Be a Rebel and an Evangelist
Big River Steels sees itself as a tech company that happens to make steel, a mindset forged by the founding CEO John Correnti that carries through today with CEO Dave Stickler. According to Mark Bula, the former CCO, Big River’s culture begins with people at the top who truly believe in empowering its workforce and thinking beyond the status quo. The company defines itself as “reimagining what it means to be a steel company in the global marketplace.” Bula believes leaders need to create an environment in which workers feel they can grow as individuals as well. “The way to get people excited about it was to get them to understand, we’re going to do something completely different,” he said. The leadership eats with employees, interacts with them daily, and drives the message that they are not making a commodity grade of steel, and their employees are not a commodity grade of employer either. “You’re here because we need people to be rebels, because we need people to create a rebel brand.”
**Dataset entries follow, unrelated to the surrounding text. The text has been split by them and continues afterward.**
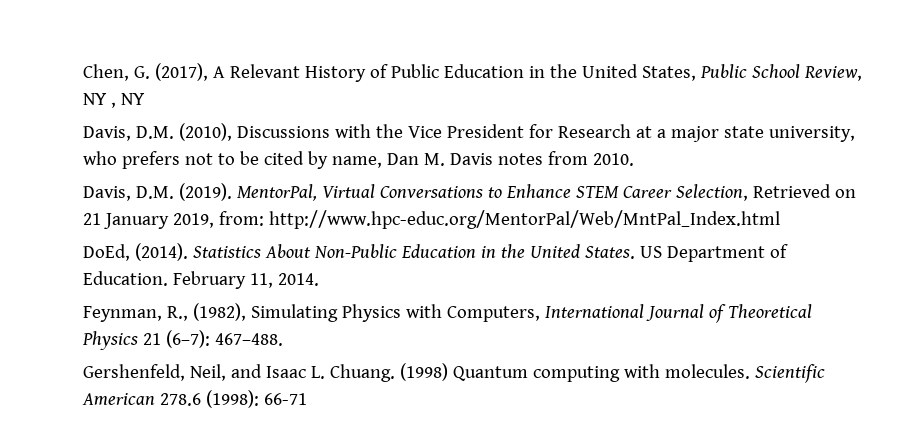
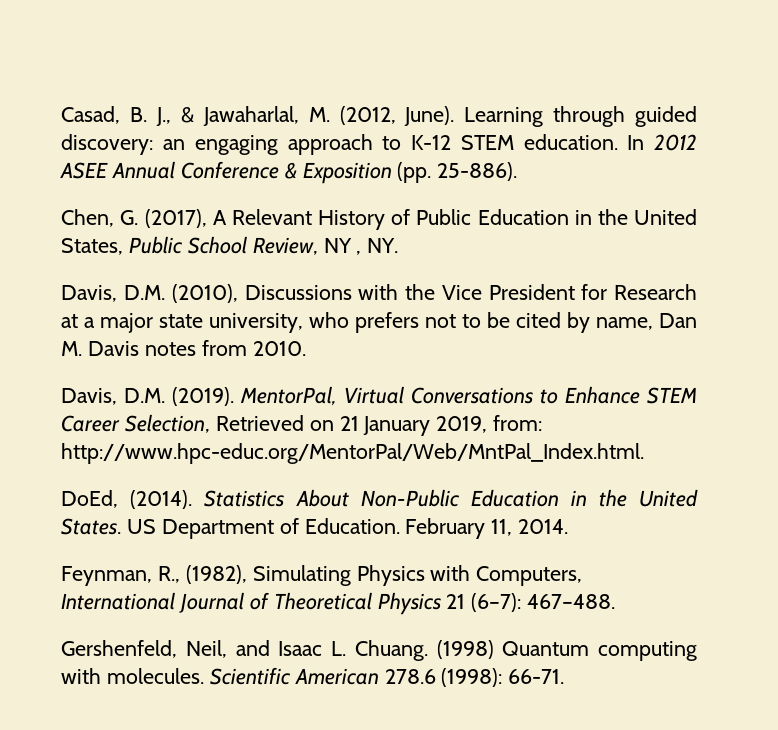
+ Casad, B. J., & Jawaharlal, M. (2012, June). Learning through guided discovery: an engaging approach to K-12 STEM education. In 2012 ASEE Annual Conference & Exposition (pp. 25-886).
- Chen, G. (2017), A Relevant History of Public Education in the United States, Public School Review, NY , NY
+ Chen, G. (2017), A Relevant History of Public Education in the United States, Public School Review, NY , NY.
- MentorPal, Virtual Conversations to Enhance STEM Career Selection, Retrieved on 21 January 2019, from: http://www.hpc-educ.org/MentorPal/Web/MntPal_Index.html
+ MentorPal, Virtual Conversations to Enhance STEM Career Selection, Retrieved on 21 January 2019, from: http://www.hpc-educ.org/MentorPal/Web/MntPal_Index.html.
- Scientific American 278.6 (1998): 66-71
+ Scientific American 278.6 (1998): 66-71.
Give Your Players What It Takes to Be Highly Productive
Jerry Colangelo, former owner of the Phoenix Suns is a repeat “Sportsman of the Year” and influential NBA coach who has done it all. Raised in the humble “lunch box community” of South Chicago he saw college and pro sports as a place to level the playing field. Unafraid to fail and unintimidated by competitors, he built game strategies on calculated risk. He created the Phoenix Suns as a family-based culture of relationships, trust, and loyalty, and knew that great players would inspire far better loyalty from the fans who are the team’s community. Following a poor start to an Arizona Diamondbacks’ season, he quickly improved the team’s talent, a move that showed his respect for the team’s community. He made a series of high-prestige appointments and accountabilities, built cultures where players would cherish the team or country they represented, and repeatedly focused on hiring the right people to make winning teams. Money was never the issue when recruiting, but his players and staff understood he expected their total commitment to teamwork.
Provide Customers with “Fanatical Support”
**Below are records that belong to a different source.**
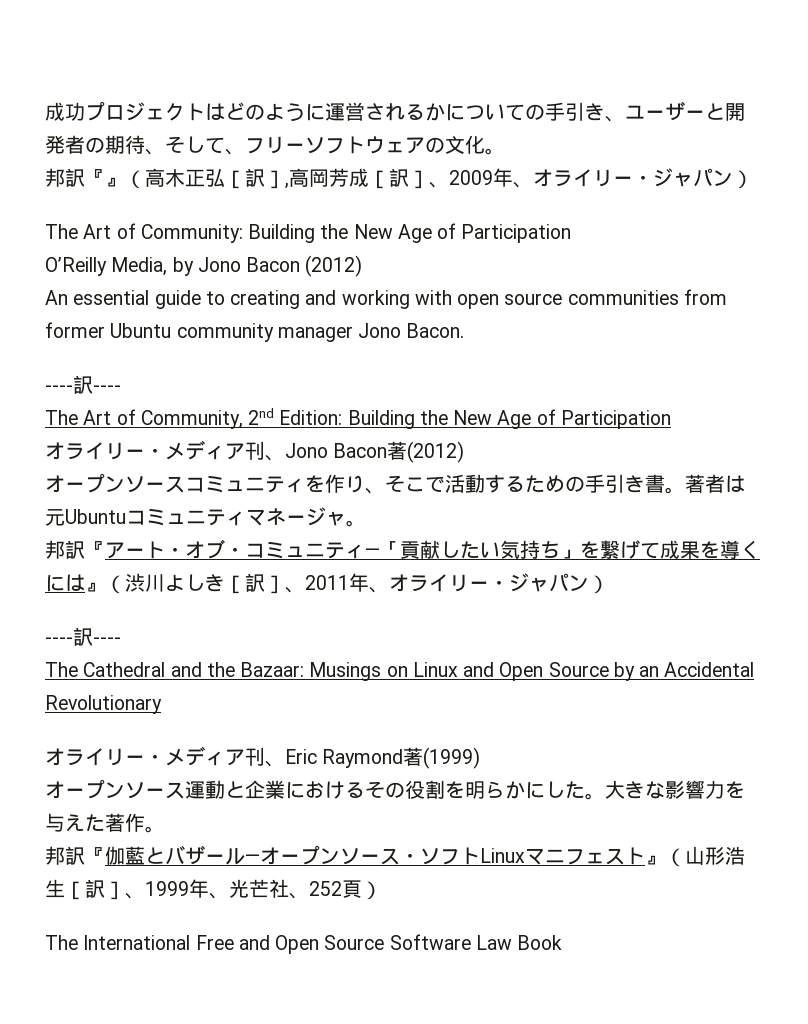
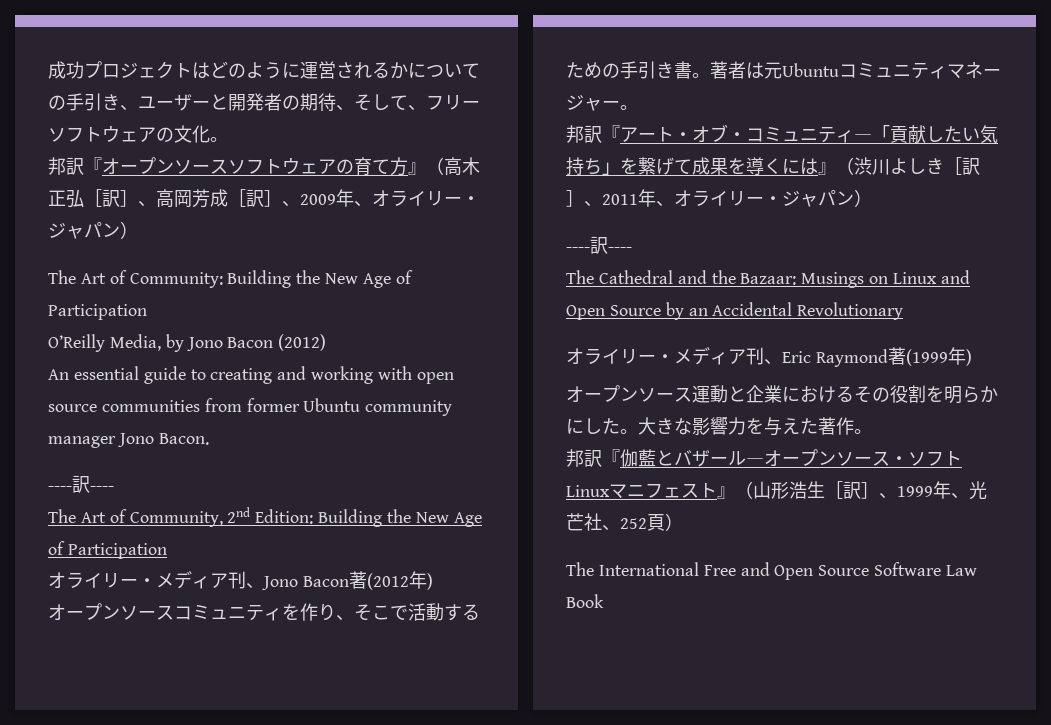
- 邦訳『』（高木正弘［訳］,高岡芳成［訳］、2009年、オライリー・ジャパン）
+ 邦訳『オープンソースソフトウェアの育て方』（高木正弘［訳］、高岡芳成［訳］、2009年、オライリー・ジャパン）
- オライリー・メディア刊、Jono Bacon著(2012)
+ オライリー・メディア刊、Jono Bacon著(2012年)
- 著者は元Ubuntuコミュニティマネージャ。
+ 著者は元Ubuntuコミュニティマネージャー。
- オライリー・メディア刊、Eric Raymond著(1999)
+ オライリー・メディア刊、Eric Raymond著(1999年)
Morris Miller, co-founder of Rackspace and CEO of Xenex Disinfection Systems, builds unorthodox customer-centric organizations. At Rackspace, he recruited people who could deliver fanatical customer support, and reconfigured organizational silos to put a member of each functional area on customer serving teams. The result: more integrated and efficient service that shortened the distance between Rackspace and customers. At Xenex, he put machines and employees in locations until they were convinced of the product’s life-saving potential — and could bring the Xenex skillset and expertise into hospitals with hard-to-move professional forces. His problem was to solve their problems — turning Xenex experts into co-workers on location. Despite the growing dominance of technology today, he bets future business success will hinge on who can provide human support.
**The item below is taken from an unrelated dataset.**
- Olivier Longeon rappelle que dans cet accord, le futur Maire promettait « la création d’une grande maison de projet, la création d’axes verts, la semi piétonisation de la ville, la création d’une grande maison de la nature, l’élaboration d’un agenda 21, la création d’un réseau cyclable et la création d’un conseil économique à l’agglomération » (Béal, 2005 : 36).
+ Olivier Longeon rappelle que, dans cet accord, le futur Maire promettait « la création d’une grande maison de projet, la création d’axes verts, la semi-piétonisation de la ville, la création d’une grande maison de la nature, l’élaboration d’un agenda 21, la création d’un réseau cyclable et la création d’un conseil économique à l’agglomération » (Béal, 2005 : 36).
Founder-inspired customer service strategies will secure customer loyalty far beyond 2019. In the cases of all the organizations I studied and the leaders I interviewed, the leaders’ commitment to employees — in terms of behavior and investment — is what drove business success. That success continues to reflect the values of the founders. Change those leadership behaviors, and you risk future customer losses. But as these leaders noted, if you help a customer succeed as much as you would for yourself, you will always win.